Monday, April 13, 2009

What can your library do for you?

I go in streaks when seeking out knowledge. For example, I wanted to understand more about organic gardening, how much care a plant needs, how to amend the soil, how to establish a new garden bed, etc. Searching on the web can be a start and blogs may help, but generally, the topic is not addressed in the manner I needed. Only a few of the fruits or veggies I am interested in are mentioned or there are mentions of books without a lot of detail. I like to read more in depth and gain my own perspective on the method or idea.

When I am focused on gaining knowledge, I start with my public library. However, I rarely go to the library itself. It is merely a place to collect the books I am interested in reading. Based on my earlier Web search, I may have found some book titles to read. Doing a search on relevant terms in the online library database also brings up possible resources for me to examine further.

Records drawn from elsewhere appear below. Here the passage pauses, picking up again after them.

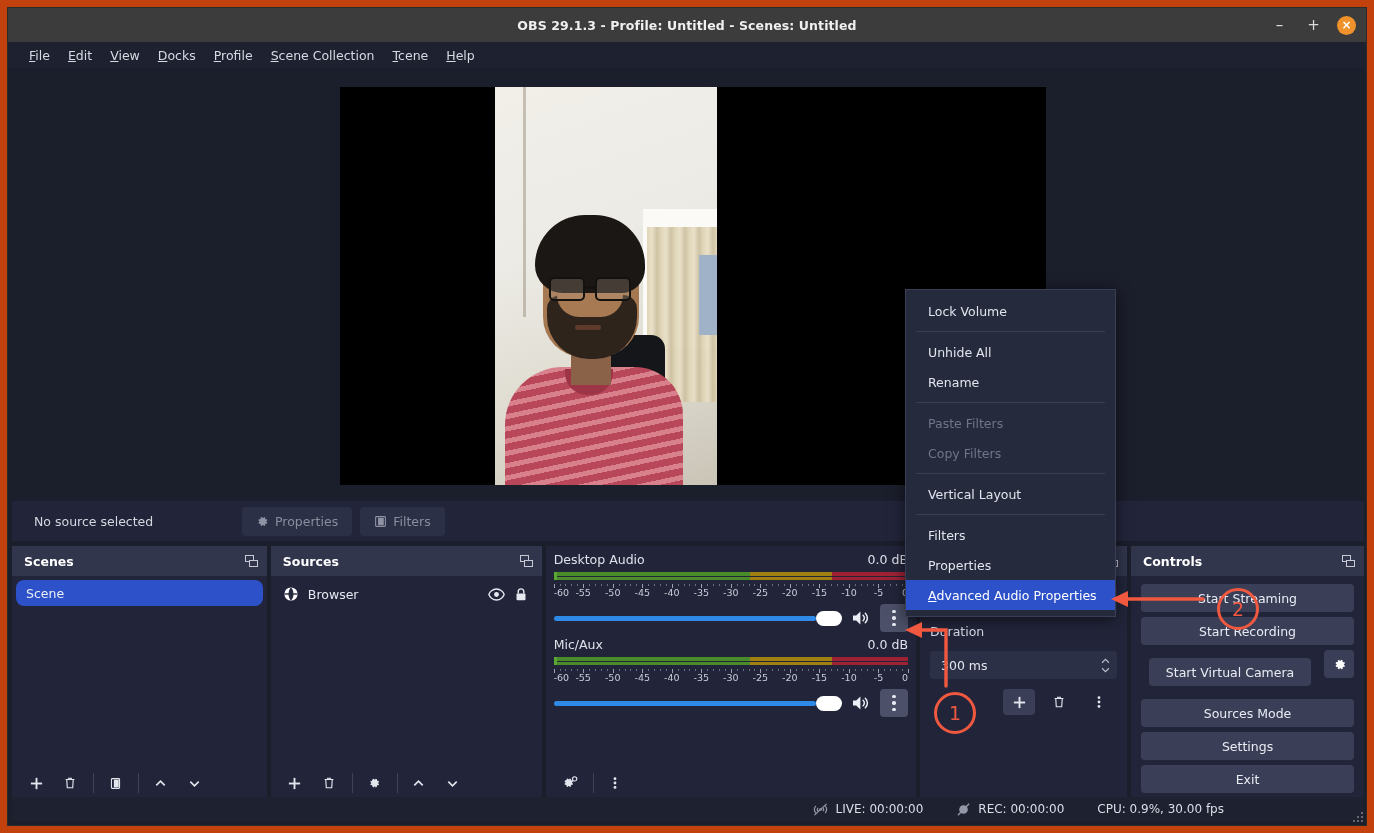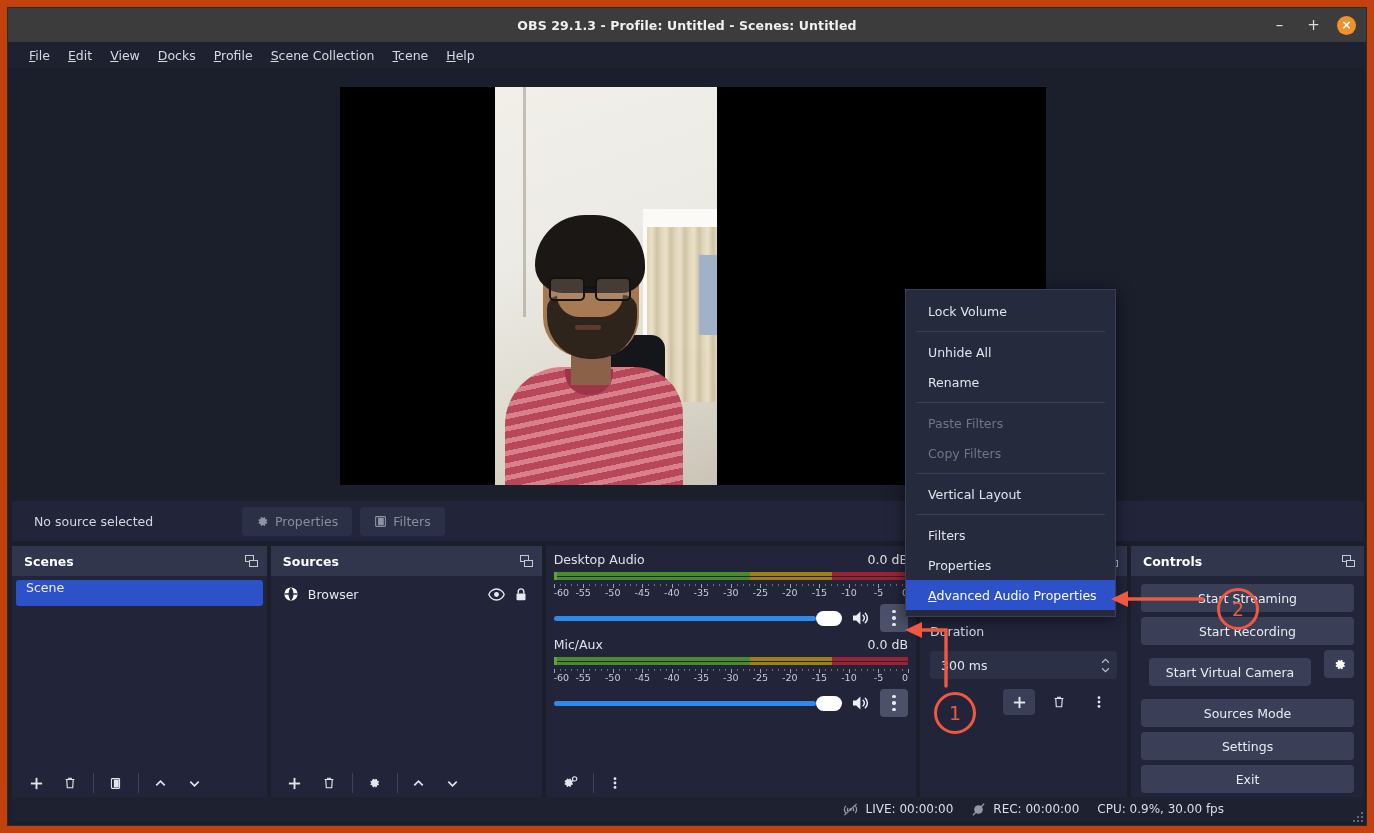--- a/index.html
+++ b/index.html
@@ -266,11 +266,11 @@
   .scene-row {
     margin: 4px 4px 0 4px;
     height: 26px;
-    display: flex; align-items: flex-start;
+    display: flex; align-items: center;
     padding-left: 10px;
     color: #eceef6;
     font-size: 12.5px;
-    border-radius: 3px;
+    border-radius: 8px;
     cursor: default;
   }
   .scene-row.sel { background: #2d51c9; }

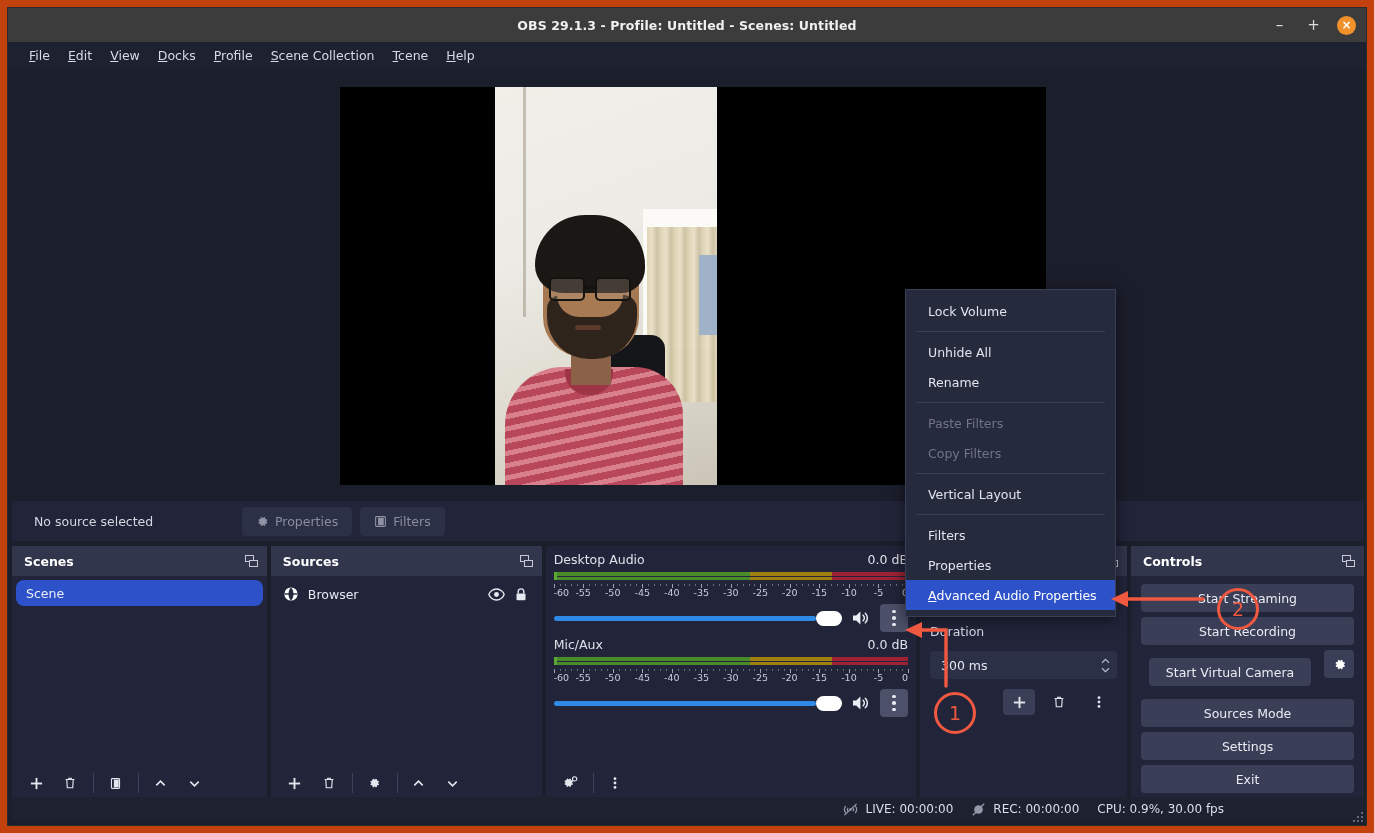--- a/index.html
+++ b/index.html
@@ -395,7 +395,7 @@
     display: flex; align-items: center; justify-content: flex-end;
     padding-right: 140px;
     box-sizing: border-box;
-    gap: 18px;
+    gap: 33px;
     color: #dcdee8; font-size: 12px;
   }
   .st-item { display: flex; align-items: center; gap: 7px; }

Here is where the library works for me: I request the books to be sent to my local branch when available. I have access to books from several libraries in multiple counties, giving me a larger resource base for the information or books I am seeking. Rather than going to the local library and trying to find books relevant to my information seeking but still not get all I want, I am informed via e-mail when the books I requested are available and take a few minutes once a week to pick up the books in my library. This saves me time spent at the library and can be integrated into other errands in town.

Libraries help save you money by helping decide if a book is worth buying for your own collection as a reference or better off as a singular read. Your property taxes help pay for establishing and maintaining the public library so take advantage of what they can offer. I have requested DVDs of movies and television series. By sitting in the library for an hour or so, I can read up on various cars or appliances I am interested in buying in the near future to compare models, prices and total cost of ownership. I did not pay for an individual subscription and may save myself money when purchasing the product.

Libraries are also great places for social interaction. Most libraries host reading groups and have rooms available for other groups to meet. I attended a meeting about green living there and I know there were monthly gatherings on different topics.

To sum up, libraries are great resources for entertainment, learning, saving money and meeting new people. This can be done on your own schedule by requesting items and picking them up when available at the nearest branch. Searching for DVDs or books can be done in the comfort of your own home and picked up when convenient for you. Or meet people with similar interests and expand your network of contacts. Check out your library's Web site, talk to the librarian or look at the bulletin board in the library to learn what is all available.